**THE PROBLEM:**
Return every line from the one with "[795,368,1053,384] [636,395,673,411] will" through the one with "[25,169,124,186] smake.cfg ->", inclusive, exactly as it appears below.

**SUPPLIED INFORMATION:**
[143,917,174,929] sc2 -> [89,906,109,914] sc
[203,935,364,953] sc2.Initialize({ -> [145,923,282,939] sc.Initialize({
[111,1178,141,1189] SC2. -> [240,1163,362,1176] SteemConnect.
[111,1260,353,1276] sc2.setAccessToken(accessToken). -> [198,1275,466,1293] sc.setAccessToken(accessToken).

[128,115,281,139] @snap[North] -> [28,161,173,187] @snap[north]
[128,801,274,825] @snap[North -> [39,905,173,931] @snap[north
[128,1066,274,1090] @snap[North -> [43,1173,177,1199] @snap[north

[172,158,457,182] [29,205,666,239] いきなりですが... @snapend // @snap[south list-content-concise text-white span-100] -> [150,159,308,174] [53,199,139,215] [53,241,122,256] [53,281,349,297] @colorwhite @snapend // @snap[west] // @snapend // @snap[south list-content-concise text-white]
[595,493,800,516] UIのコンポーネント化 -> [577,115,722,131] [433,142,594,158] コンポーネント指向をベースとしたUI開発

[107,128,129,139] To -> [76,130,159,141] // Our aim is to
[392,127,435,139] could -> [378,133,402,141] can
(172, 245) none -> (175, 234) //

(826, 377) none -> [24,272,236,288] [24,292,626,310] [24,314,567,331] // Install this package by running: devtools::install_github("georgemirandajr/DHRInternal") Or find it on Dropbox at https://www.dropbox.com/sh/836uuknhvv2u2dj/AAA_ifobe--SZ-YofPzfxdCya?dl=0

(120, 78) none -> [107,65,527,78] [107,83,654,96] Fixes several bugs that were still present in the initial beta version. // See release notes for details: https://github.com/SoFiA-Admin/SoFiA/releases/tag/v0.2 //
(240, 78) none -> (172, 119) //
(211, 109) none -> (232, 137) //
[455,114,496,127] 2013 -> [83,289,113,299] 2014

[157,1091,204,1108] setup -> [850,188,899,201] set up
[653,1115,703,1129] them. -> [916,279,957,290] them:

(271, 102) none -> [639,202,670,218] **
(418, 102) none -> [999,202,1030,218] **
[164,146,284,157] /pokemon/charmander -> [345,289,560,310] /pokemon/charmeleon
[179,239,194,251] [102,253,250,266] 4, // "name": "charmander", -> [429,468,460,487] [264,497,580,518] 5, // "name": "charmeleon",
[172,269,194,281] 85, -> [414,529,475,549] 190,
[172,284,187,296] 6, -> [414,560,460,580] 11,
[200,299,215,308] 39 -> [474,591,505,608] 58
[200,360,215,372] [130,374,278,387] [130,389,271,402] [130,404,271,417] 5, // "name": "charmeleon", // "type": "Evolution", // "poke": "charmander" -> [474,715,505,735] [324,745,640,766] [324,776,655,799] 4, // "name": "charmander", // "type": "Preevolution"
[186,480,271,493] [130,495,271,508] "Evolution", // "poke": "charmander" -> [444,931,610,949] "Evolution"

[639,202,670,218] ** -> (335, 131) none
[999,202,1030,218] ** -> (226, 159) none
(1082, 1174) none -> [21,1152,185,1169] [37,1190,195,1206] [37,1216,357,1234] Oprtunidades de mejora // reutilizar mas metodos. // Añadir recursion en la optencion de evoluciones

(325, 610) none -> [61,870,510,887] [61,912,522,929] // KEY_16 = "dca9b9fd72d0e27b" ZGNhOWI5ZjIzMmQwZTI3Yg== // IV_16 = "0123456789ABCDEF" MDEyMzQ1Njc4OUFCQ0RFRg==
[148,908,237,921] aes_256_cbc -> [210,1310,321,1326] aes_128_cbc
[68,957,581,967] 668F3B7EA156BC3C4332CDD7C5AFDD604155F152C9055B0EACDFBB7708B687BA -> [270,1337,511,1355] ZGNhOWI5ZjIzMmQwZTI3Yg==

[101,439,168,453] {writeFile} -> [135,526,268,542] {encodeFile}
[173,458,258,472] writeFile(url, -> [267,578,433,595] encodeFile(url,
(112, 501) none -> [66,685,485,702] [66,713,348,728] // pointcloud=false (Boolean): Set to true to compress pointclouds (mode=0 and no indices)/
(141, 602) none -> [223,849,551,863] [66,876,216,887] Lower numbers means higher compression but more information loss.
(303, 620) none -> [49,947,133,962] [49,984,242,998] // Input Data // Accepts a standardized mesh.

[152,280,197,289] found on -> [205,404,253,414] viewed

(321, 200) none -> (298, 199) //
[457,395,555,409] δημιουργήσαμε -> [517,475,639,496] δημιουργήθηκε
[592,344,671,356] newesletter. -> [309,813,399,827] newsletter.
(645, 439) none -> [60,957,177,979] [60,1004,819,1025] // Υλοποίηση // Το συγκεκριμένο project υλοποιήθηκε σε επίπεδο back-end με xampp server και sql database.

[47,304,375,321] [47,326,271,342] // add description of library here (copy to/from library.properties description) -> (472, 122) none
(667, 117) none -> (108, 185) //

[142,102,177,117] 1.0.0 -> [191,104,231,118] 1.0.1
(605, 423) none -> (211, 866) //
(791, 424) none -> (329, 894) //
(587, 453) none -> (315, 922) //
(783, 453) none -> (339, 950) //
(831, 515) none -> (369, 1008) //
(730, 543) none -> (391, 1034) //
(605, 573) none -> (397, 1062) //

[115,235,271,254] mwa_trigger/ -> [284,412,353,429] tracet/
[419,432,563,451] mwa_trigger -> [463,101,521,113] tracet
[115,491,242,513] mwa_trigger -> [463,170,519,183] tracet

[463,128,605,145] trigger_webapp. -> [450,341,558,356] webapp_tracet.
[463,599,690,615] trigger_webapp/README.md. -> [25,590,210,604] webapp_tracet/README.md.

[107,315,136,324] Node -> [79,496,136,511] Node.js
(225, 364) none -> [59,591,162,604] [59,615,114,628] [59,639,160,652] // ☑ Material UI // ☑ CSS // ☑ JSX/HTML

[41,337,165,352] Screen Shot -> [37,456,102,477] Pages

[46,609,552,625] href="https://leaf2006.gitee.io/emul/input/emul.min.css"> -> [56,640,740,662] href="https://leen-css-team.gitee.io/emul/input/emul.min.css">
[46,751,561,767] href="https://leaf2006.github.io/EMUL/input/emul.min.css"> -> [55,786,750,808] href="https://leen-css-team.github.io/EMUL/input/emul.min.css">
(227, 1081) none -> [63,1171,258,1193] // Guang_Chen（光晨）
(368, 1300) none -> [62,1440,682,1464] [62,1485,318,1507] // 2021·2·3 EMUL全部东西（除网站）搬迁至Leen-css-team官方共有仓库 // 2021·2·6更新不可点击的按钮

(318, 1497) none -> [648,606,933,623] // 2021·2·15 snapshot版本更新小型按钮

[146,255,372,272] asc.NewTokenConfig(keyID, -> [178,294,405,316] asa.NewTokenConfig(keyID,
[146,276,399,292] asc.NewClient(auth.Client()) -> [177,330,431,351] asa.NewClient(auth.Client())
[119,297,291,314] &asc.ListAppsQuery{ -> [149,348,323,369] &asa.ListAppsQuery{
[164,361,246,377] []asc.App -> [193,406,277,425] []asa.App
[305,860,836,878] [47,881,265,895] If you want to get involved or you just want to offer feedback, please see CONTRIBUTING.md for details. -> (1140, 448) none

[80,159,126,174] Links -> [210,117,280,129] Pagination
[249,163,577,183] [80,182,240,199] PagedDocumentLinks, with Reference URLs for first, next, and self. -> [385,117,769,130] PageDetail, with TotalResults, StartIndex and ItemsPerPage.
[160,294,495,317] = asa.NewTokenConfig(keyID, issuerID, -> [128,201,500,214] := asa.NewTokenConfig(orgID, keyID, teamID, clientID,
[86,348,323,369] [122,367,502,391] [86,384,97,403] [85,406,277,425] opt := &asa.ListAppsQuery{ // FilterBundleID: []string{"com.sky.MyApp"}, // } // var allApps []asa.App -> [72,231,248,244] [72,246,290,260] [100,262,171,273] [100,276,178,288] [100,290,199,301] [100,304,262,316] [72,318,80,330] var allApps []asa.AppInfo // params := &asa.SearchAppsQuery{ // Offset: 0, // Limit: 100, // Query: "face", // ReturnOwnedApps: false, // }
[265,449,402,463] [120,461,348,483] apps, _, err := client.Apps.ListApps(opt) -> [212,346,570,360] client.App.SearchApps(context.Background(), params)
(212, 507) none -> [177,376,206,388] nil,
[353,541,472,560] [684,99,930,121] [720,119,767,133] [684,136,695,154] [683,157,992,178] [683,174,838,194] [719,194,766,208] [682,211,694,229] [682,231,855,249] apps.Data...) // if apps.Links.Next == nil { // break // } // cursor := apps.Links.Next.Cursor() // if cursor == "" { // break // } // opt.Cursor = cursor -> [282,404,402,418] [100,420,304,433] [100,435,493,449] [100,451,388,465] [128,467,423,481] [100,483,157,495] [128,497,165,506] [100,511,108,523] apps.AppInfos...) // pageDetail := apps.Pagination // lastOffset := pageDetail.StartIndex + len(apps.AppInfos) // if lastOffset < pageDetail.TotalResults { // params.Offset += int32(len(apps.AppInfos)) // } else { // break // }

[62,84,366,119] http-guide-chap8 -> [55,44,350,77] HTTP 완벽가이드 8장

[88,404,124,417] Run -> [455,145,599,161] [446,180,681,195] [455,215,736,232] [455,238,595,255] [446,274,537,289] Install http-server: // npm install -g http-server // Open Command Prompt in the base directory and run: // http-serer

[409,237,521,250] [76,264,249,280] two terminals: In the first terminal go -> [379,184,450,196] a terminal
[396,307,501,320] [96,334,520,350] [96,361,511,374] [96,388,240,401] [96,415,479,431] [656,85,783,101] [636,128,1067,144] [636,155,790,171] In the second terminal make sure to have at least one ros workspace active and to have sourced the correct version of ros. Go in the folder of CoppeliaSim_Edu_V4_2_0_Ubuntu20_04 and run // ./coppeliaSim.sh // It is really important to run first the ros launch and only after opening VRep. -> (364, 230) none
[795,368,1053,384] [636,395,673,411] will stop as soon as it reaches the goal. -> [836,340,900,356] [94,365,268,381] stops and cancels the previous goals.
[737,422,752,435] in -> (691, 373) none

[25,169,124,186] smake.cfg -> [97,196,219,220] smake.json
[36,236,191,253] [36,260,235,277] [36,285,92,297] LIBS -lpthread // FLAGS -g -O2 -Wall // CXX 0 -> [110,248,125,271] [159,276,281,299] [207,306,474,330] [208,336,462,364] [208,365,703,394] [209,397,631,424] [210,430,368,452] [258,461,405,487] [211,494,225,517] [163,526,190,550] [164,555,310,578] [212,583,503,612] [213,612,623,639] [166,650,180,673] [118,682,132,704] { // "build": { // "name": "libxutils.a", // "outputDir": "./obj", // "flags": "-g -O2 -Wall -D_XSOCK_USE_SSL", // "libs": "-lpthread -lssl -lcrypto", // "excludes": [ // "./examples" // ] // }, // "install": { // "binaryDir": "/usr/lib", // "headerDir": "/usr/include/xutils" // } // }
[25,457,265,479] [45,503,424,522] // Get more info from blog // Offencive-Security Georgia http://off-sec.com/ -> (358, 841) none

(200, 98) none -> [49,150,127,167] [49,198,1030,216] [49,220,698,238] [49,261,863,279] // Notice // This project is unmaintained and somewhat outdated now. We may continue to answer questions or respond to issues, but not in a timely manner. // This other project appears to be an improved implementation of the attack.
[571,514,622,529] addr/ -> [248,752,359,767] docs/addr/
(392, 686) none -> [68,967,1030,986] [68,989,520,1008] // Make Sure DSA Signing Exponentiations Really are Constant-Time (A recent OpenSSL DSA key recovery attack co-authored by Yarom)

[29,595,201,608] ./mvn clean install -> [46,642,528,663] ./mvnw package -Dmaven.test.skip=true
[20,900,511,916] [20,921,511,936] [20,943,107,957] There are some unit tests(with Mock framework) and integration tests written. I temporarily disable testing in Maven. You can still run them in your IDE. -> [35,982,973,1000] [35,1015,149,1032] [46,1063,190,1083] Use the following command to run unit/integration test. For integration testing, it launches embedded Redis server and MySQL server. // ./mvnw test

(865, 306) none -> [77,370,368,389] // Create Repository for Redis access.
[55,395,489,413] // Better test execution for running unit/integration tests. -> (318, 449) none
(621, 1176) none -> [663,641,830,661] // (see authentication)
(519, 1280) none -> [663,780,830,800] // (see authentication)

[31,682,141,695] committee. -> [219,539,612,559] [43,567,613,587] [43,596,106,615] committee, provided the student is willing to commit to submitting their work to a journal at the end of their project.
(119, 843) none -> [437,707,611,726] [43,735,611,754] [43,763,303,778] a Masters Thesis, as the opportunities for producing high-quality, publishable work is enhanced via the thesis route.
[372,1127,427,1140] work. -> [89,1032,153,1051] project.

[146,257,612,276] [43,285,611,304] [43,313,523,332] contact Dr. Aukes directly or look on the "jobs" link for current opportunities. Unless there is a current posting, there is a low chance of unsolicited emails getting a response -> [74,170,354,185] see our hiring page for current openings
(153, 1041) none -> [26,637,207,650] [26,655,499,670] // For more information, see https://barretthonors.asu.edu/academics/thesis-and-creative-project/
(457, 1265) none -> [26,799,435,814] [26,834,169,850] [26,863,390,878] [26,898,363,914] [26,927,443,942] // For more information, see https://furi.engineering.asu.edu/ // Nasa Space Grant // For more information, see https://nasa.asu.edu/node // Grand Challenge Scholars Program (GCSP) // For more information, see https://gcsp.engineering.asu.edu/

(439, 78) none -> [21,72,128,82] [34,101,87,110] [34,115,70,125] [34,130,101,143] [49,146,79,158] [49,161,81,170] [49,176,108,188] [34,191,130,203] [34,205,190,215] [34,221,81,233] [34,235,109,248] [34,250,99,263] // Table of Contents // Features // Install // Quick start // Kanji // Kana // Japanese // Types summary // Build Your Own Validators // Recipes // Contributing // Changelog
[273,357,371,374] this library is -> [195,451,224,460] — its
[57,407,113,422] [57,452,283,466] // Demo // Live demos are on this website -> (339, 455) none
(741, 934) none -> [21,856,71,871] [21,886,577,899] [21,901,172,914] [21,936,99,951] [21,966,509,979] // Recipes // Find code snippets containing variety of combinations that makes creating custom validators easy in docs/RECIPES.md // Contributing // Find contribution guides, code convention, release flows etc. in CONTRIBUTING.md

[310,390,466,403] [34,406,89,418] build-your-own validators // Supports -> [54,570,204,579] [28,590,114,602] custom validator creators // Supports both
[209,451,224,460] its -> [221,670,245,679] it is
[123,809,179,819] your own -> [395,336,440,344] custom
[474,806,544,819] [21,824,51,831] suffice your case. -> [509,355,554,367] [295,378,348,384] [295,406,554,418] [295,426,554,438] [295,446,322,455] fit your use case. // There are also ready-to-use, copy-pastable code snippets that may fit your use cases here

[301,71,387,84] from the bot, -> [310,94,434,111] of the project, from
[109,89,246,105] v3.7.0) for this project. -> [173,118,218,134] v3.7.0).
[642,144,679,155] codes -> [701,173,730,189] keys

**PROBLEM SOLUTION:**
[795,368,1053,384] [636,395,673,411] will stop as soon as it reaches the goal. -> [836,340,900,356] [94,365,268,381] stops and cancels the previous goals.
[737,422,752,435] in -> (691, 373) none

[25,169,124,186] smake.cfg -> [97,196,219,220] smake.json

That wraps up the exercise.